_Task brief_
When you reach the line that contains "#1d4ed8 -> #14532d", set down that line and every one after it through the end of the records, exactly as written and with no pictures.

(Extracted records)
--------------------------------
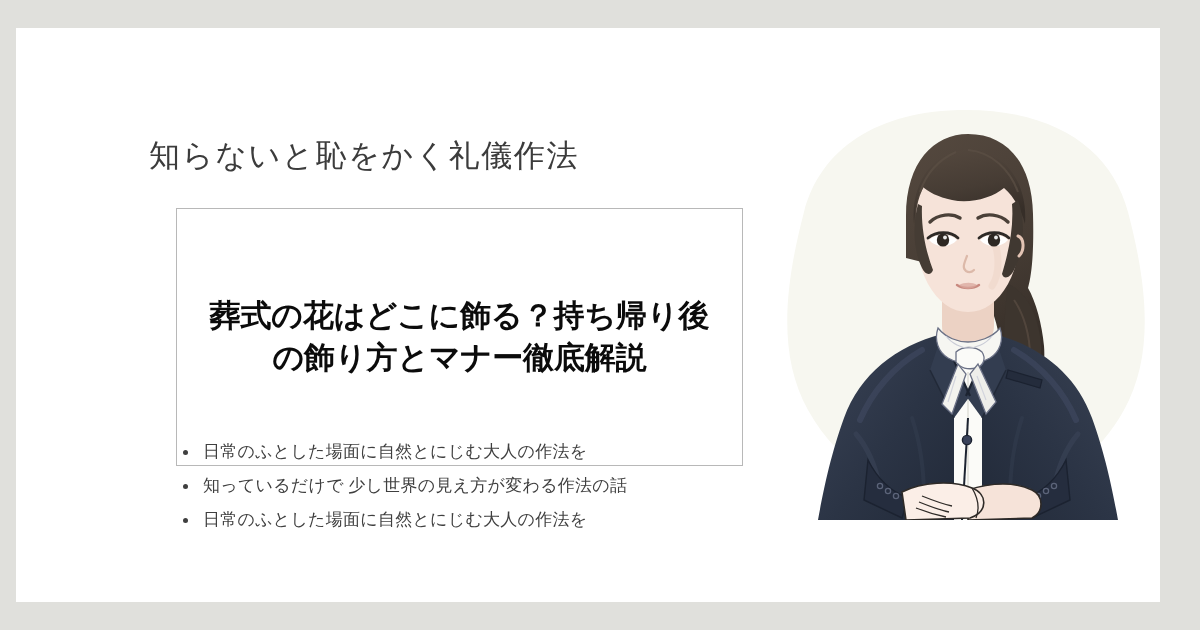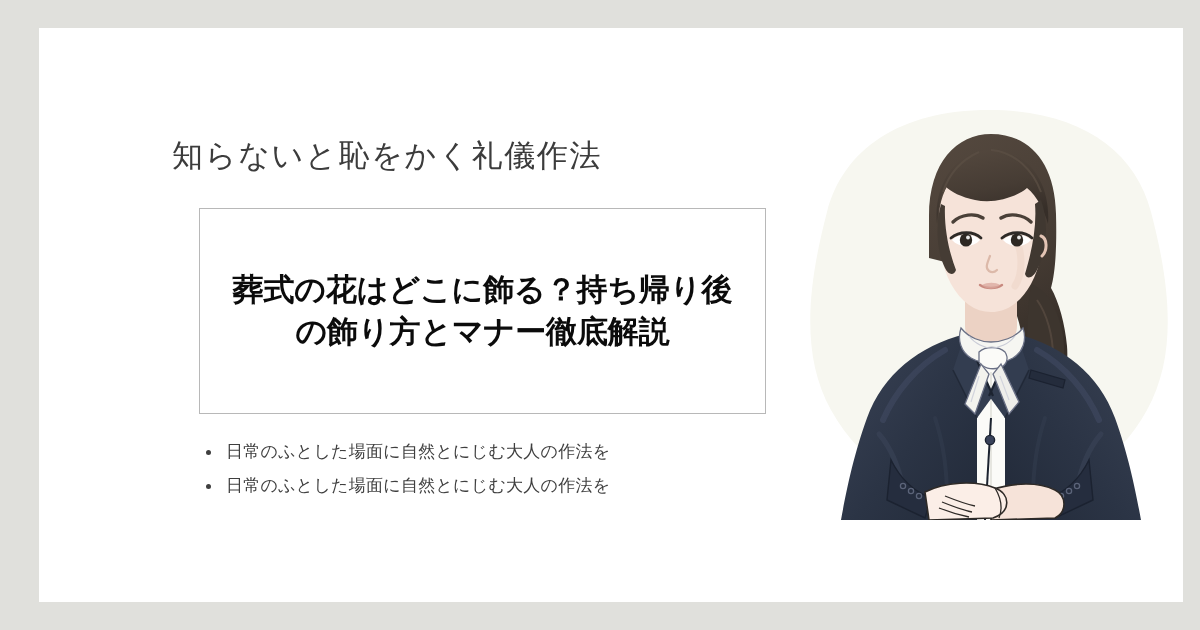"知らないと恥をかく礼儀作法" #card { left: 39px -> 16px }
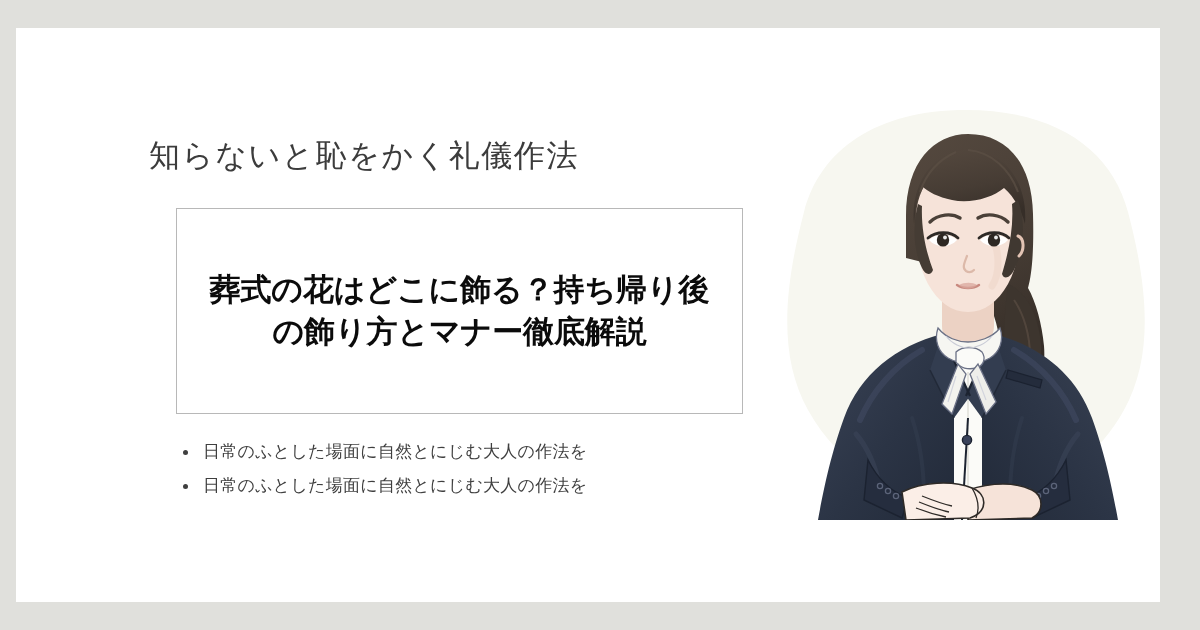"葬式の花はどこに飾る？持ち帰り後の飾り方とマナー徹底解説" #title-box { height: 206px -> 258px }
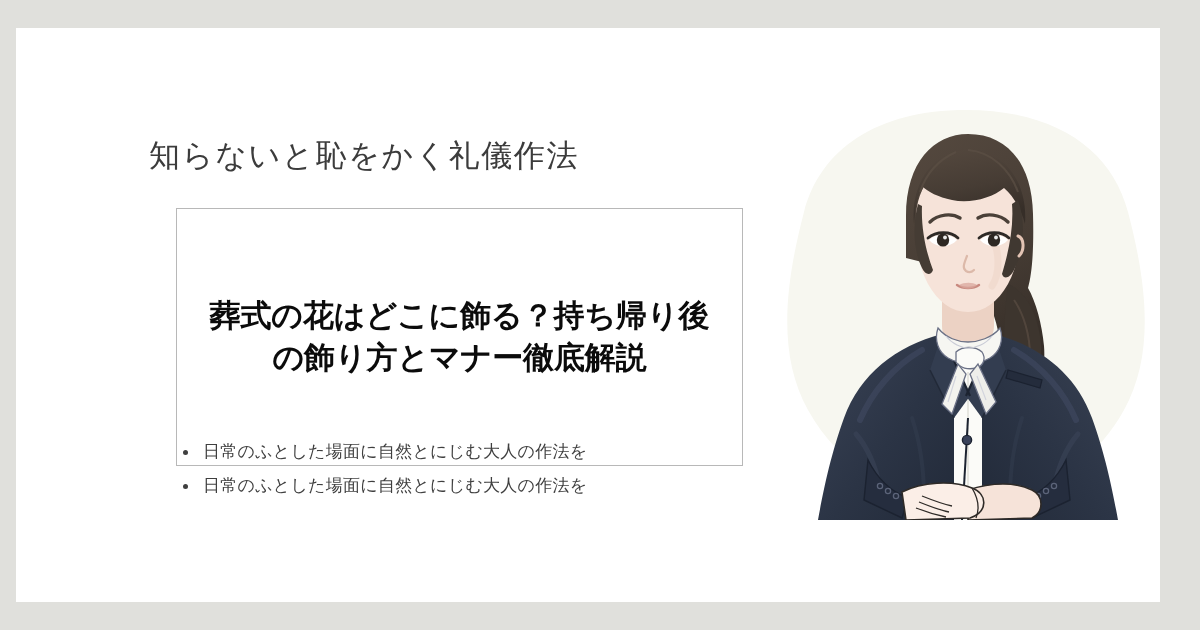"知っているだけで 少し世界の見え方が変わる作法の話" li { html: none -> <li>知っているだけで 少し世界の見え方が変わる作法の話</li> }
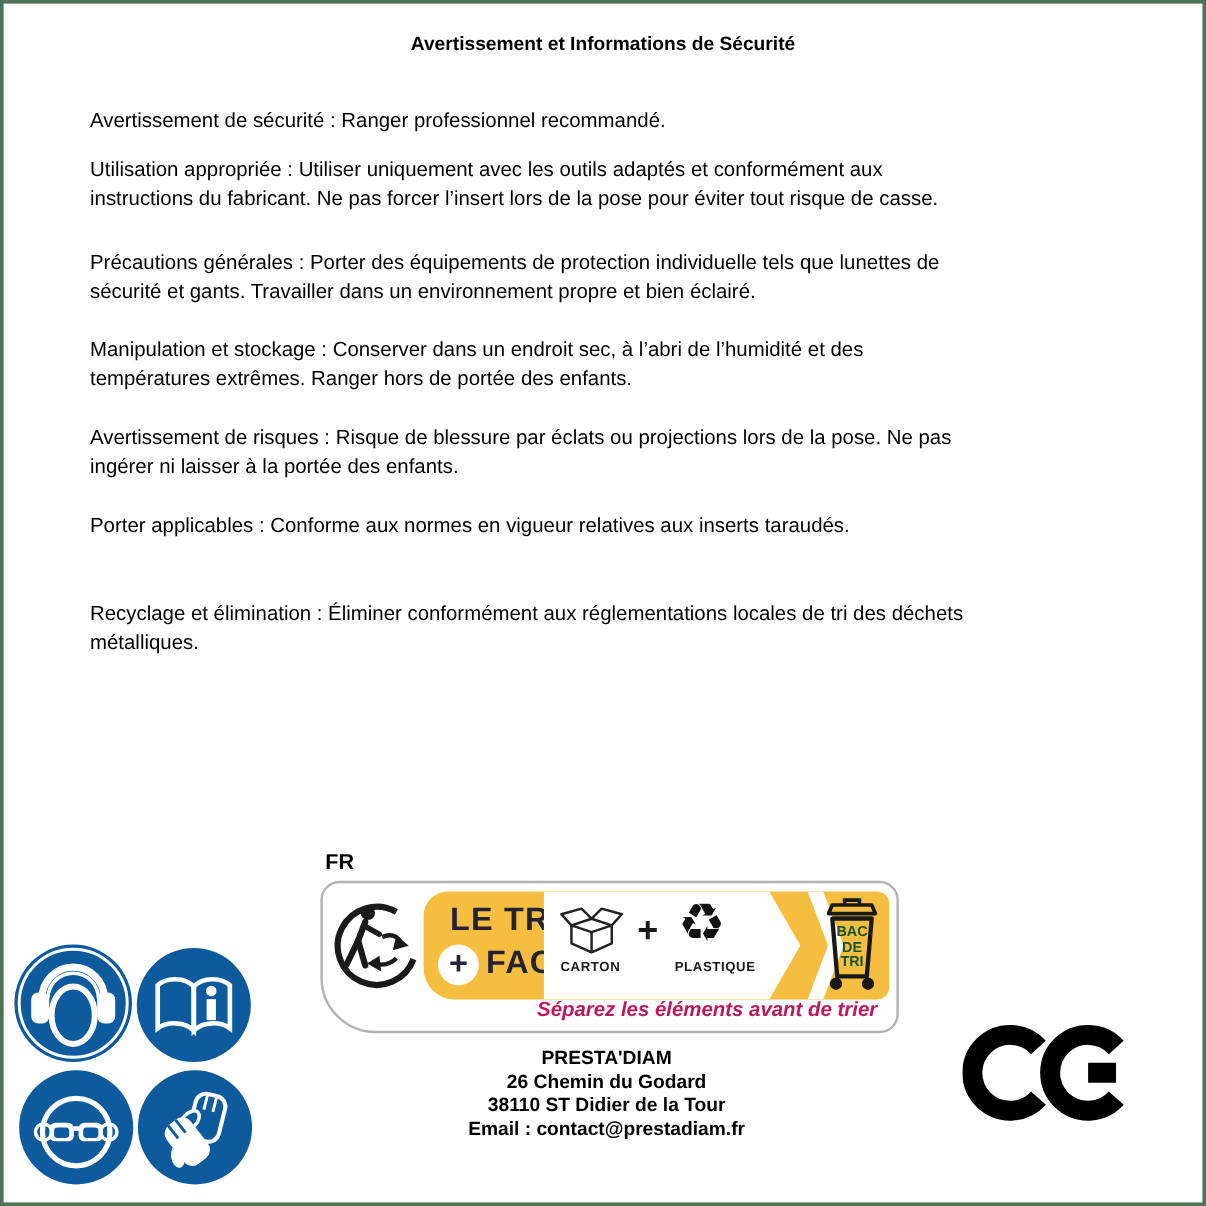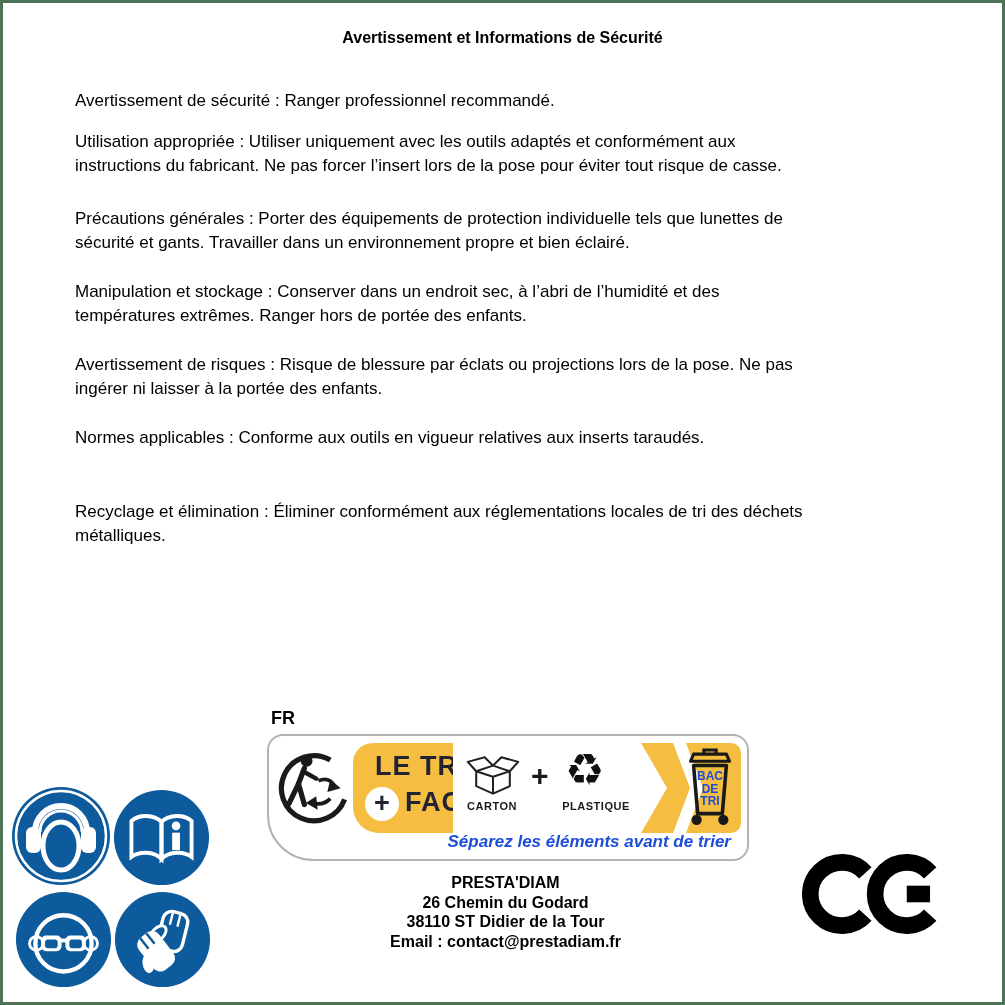"Normes applicables : Conforme aux" div.para { text: Normes applicables : Conforme aux outils -> Porter applicables : Conforme aux normes }
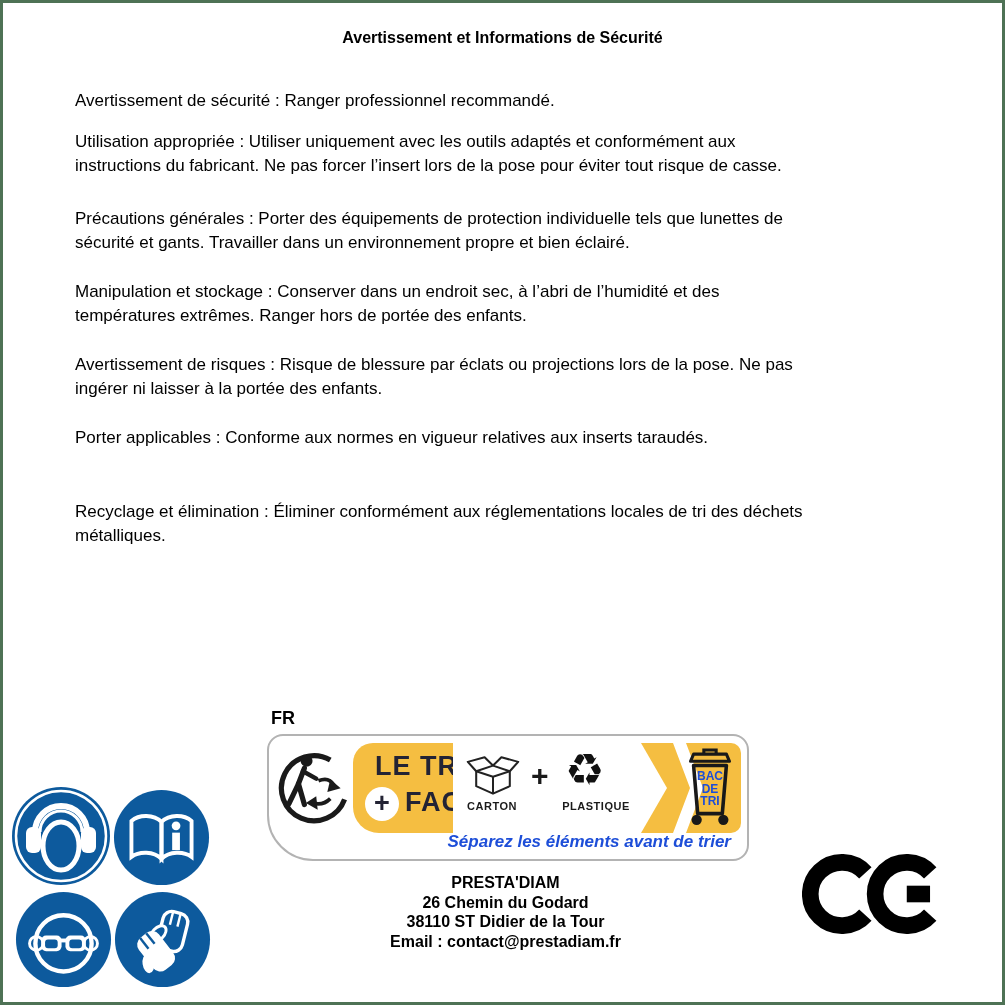"BAC" .bin-text { color: #1d4ed8 -> #14532d }
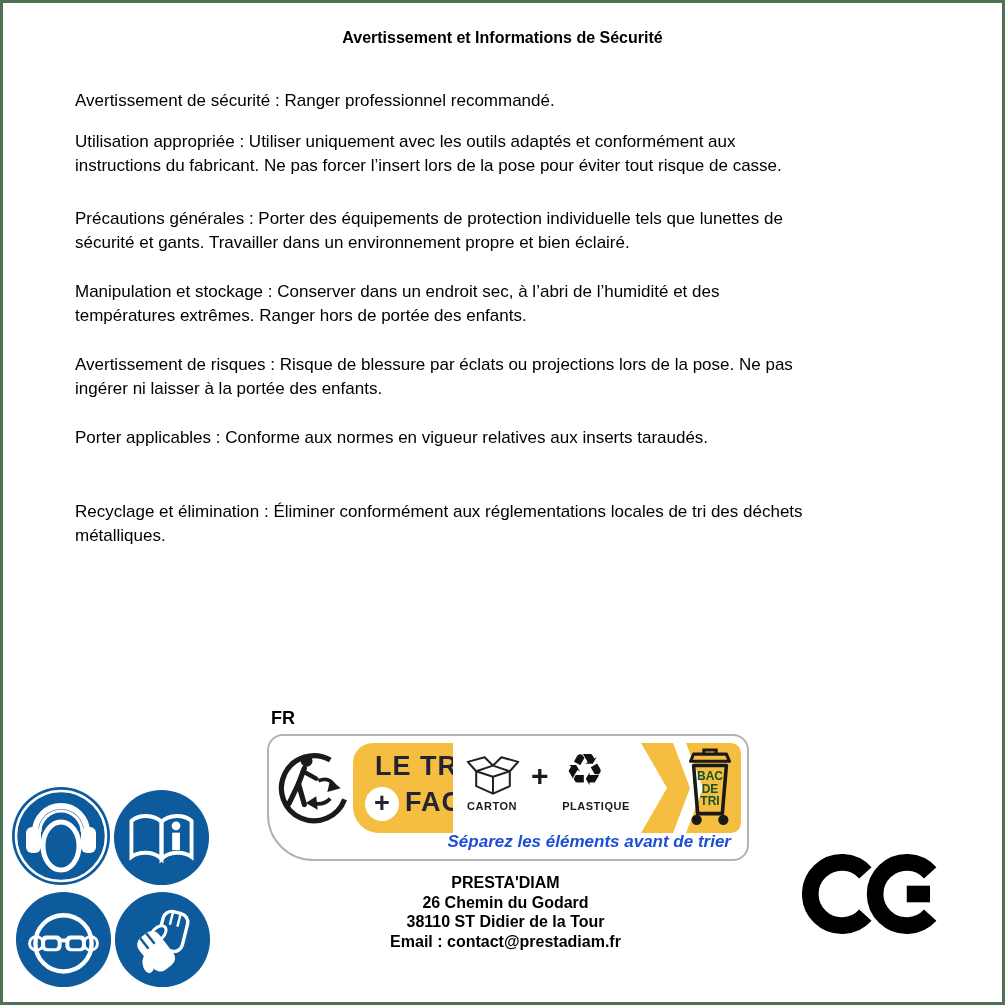"Séparez les éléments avant de" .tri-caption { color: #1d4ed8 -> #be185d }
--------------------------------
_Result below_
"BAC" .bin-text { color: #1d4ed8 -> #14532d }
"Séparez les éléments avant de" .tri-caption { color: #1d4ed8 -> #be185d }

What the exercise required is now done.